═════ Supplied records

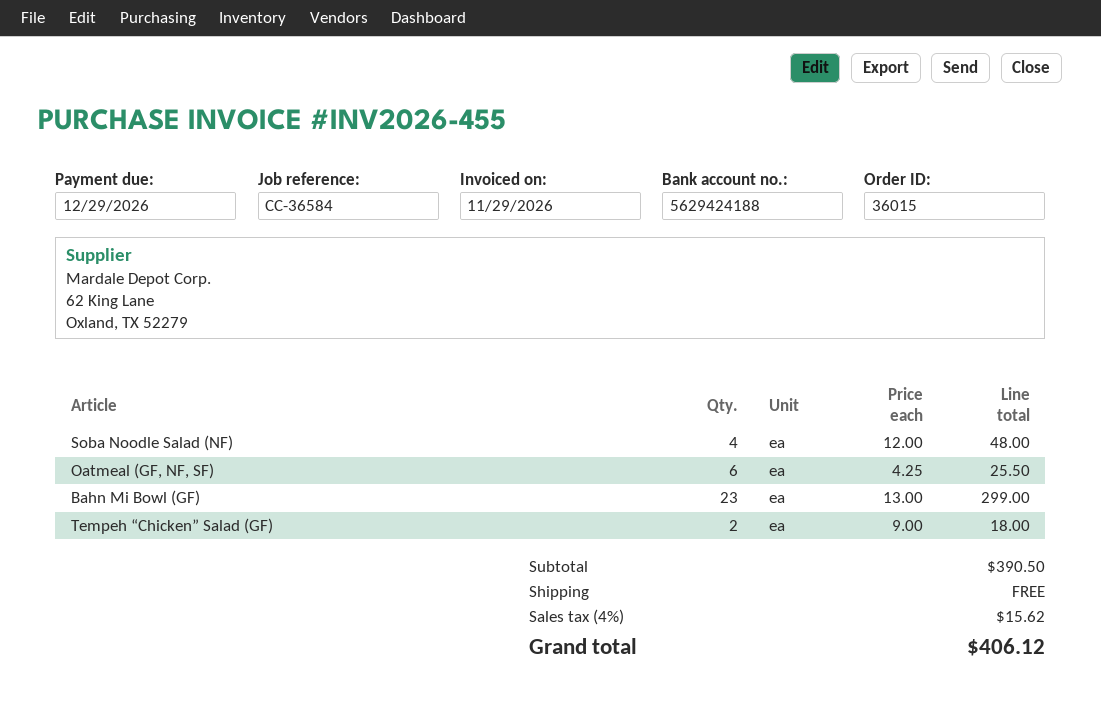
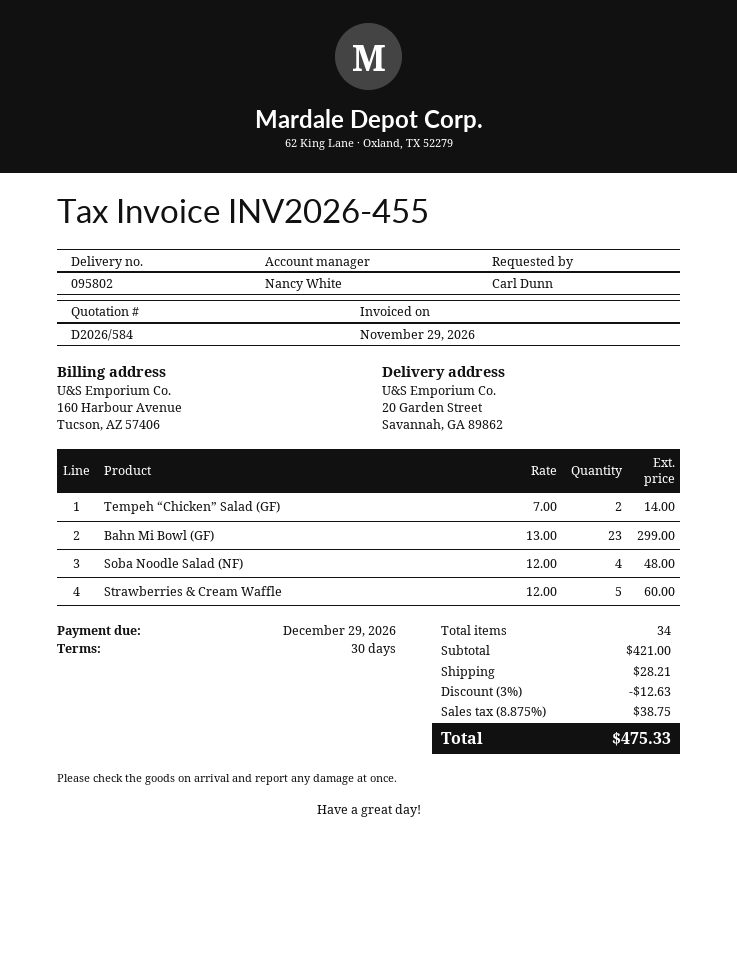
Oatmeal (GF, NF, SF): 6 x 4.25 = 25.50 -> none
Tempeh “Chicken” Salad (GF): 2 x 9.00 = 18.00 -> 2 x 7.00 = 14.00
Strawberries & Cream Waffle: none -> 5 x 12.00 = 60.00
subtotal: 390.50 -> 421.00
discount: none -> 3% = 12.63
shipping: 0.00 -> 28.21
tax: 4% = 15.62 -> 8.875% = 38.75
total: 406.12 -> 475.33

══════════
═════ Supplied records

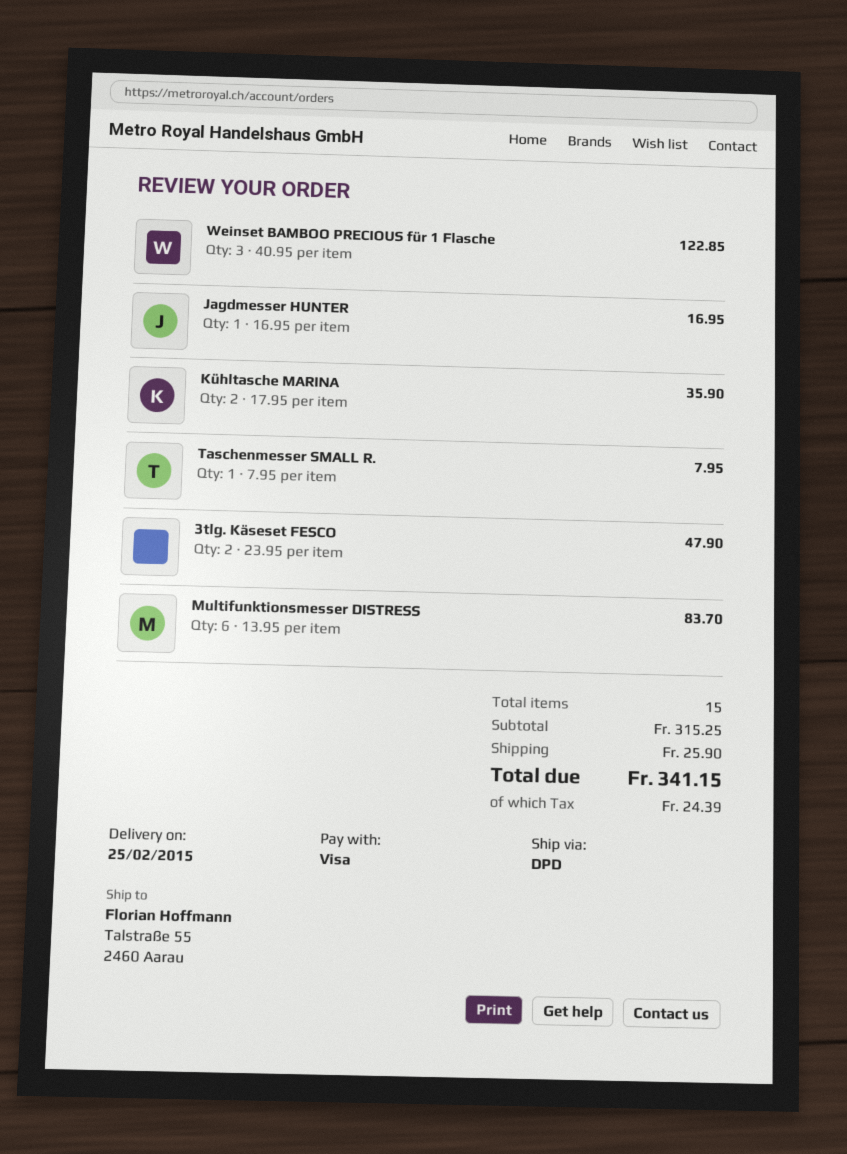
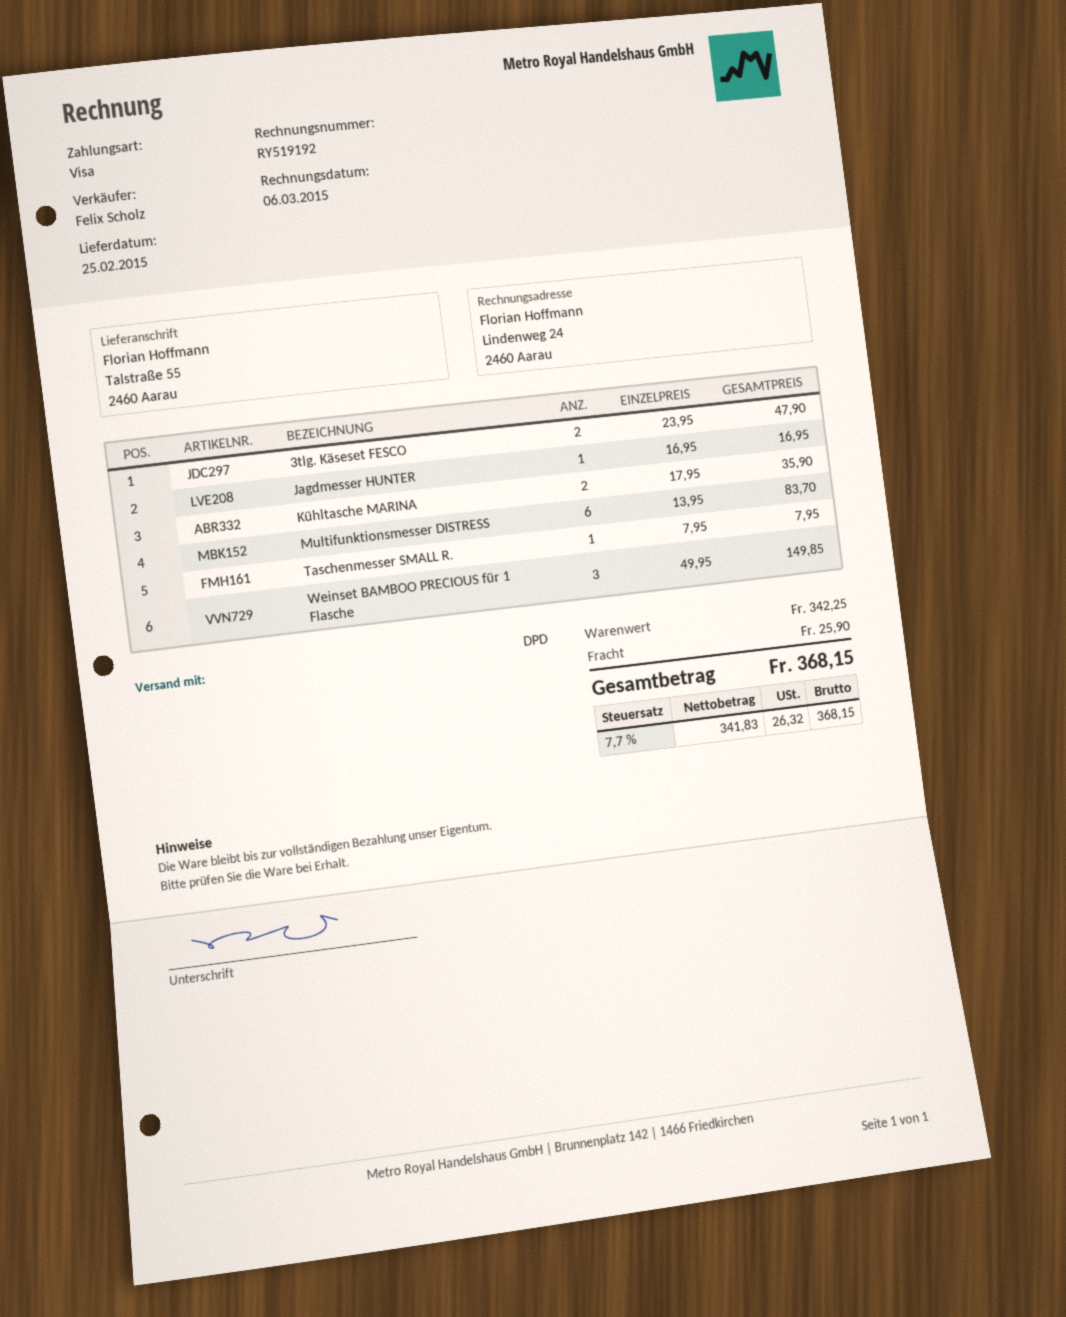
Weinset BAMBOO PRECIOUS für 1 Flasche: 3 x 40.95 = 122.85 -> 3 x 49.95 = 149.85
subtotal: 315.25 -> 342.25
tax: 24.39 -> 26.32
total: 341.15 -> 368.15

══════════

Your task> Only the lines above from the one with "Weinset BAMBOO PRECIOUS" through the one with "total: 341.15 -> 368.15" should be duplicated, character for character.

Written answer>
Weinset BAMBOO PRECIOUS für 1 Flasche: 3 x 40.95 = 122.85 -> 3 x 49.95 = 149.85
subtotal: 315.25 -> 342.25
tax: 24.39 -> 26.32
total: 341.15 -> 368.15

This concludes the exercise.